▶ [Provided data]:
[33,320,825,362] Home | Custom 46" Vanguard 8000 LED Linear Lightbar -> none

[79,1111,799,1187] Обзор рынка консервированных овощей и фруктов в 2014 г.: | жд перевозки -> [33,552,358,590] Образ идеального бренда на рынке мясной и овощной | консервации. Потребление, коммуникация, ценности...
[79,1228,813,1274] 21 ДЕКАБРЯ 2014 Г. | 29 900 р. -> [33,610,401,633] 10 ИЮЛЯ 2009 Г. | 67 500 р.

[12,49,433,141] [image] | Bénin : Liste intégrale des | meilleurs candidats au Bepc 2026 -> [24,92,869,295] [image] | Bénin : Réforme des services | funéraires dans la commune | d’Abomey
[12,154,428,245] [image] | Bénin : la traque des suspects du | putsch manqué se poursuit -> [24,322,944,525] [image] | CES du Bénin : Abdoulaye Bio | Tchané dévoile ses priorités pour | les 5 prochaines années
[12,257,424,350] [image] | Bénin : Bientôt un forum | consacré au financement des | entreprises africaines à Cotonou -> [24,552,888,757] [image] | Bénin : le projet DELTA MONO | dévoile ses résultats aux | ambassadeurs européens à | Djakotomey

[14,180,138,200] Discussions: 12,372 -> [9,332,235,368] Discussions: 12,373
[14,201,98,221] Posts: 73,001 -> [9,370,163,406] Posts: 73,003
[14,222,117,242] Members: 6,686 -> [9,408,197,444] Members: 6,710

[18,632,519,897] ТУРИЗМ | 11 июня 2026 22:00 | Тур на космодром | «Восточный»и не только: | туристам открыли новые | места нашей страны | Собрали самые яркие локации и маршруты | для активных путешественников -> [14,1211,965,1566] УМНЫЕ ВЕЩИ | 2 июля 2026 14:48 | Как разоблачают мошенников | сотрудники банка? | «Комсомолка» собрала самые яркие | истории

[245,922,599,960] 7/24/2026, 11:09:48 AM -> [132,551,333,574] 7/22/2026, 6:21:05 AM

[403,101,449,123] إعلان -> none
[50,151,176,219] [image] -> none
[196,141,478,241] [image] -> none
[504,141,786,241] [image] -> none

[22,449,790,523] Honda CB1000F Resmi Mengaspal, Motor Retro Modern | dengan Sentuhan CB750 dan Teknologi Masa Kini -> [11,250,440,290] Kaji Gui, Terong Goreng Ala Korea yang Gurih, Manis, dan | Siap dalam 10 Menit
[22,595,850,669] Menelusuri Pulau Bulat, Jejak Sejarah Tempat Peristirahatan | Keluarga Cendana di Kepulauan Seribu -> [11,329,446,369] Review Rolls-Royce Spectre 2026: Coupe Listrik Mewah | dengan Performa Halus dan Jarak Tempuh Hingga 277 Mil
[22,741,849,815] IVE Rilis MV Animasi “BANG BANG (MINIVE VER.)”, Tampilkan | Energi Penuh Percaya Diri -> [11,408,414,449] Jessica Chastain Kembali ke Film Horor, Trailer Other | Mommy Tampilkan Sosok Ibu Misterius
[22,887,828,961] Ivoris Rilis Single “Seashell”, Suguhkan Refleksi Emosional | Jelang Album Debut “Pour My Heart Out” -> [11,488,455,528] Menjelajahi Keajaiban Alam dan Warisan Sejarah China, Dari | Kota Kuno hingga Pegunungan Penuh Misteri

▶ [Task item]: Referring to the material above, set down exactly the lines between the line with "[12,257,424,350] [image] |" and the line with "[14,222,117,242] Members: 6,686", inclusive, and no other lines.

▶ [Answer to the problem]:
[12,257,424,350] [image] | Bénin : Bientôt un forum | consacré au financement des | entreprises africaines à Cotonou -> [24,552,888,757] [image] | Bénin : le projet DELTA MONO | dévoile ses résultats aux | ambassadeurs européens à | Djakotomey

[14,180,138,200] Discussions: 12,372 -> [9,332,235,368] Discussions: 12,373
[14,201,98,221] Posts: 73,001 -> [9,370,163,406] Posts: 73,003
[14,222,117,242] Members: 6,686 -> [9,408,197,444] Members: 6,710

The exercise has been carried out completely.